In November 2001, Canon released its 4.1 megapixel EOS-1D, the brand's first professional digital body. In 2003, Canon introduced the 6.3 megapixel EOS 300D SLR camera (known in the United States as the Digital Rebel and in Japan as the Kiss Digital) with an MSRP of US$999, aimed at the consumer market. Its commercial success encouraged other manufacturers to produce competing digital SLRs, lowering entry costs and allowing more amateur photographers to purchase DSLRs.

In 2004 Konica Minolta released Konica Minolta Maxxum 7D, first DSLR with in-body image stabilization[32] which later on become standard in Pentax, Olympus and Sony Alpha cameras.

In early 2009 Nikon released D90, first DSLR to feature video recording. Since then all major companies offer cameras with this functionality.

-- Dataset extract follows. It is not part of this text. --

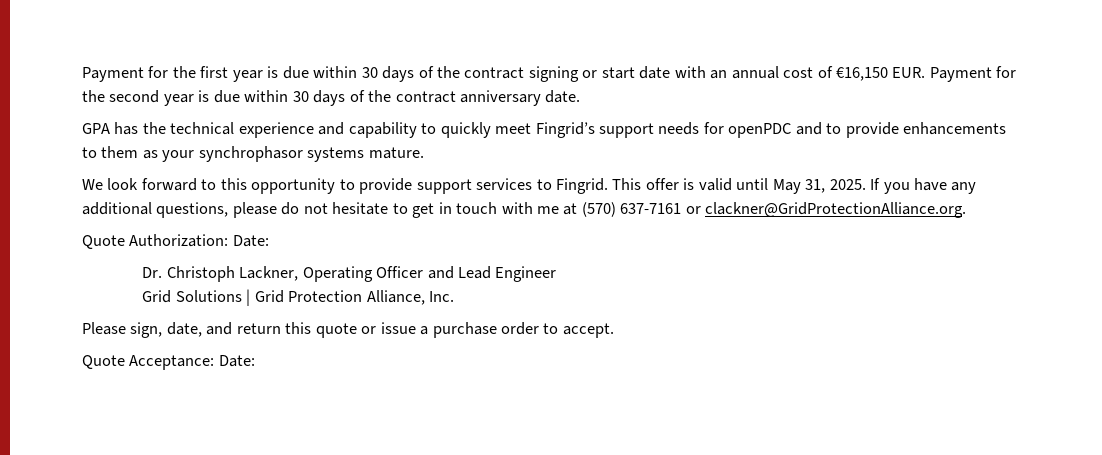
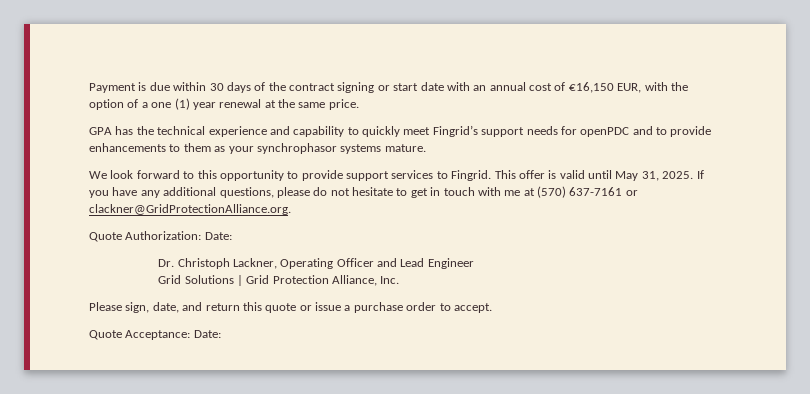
- Payment for the first year is due within 30 days of the contract signing or start date with an annual cost of €16,150 EUR. Payment for the second year is due within 30 days of the contract anniversary date.
+ Payment is due within 30 days of the contract signing or start date with an annual cost of €16,150 EUR, with the option of a one (1) year renewal at the same price.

In September 2009 Sony released the first sub-2000 USD full frame DSLR, the Sony Alpha 850, creating accessible full frame camera for amateur photographers.

Since then the number of megapixels in imaging sensors have increased steadily, with most companies focusing on, high ISO performance, speed of focus, higher frame rates, the elimination of digital 'noise' produced by the imaging sensor, and price reductions to lure new customers.

Market share

As of 2008, DSLR sales are dominated by Canon's and Nikon's offerings. For 2007, Canon edged out Nikon with 41% of worldwide sales to the latter's 40%, followed by Sony and Olympus each with approximately 6% market share.[33] In the Japanese domestic market, Nikon captured 43.3% to Canon's 39.9%, with Pentax a distant third at 6.3%.[34]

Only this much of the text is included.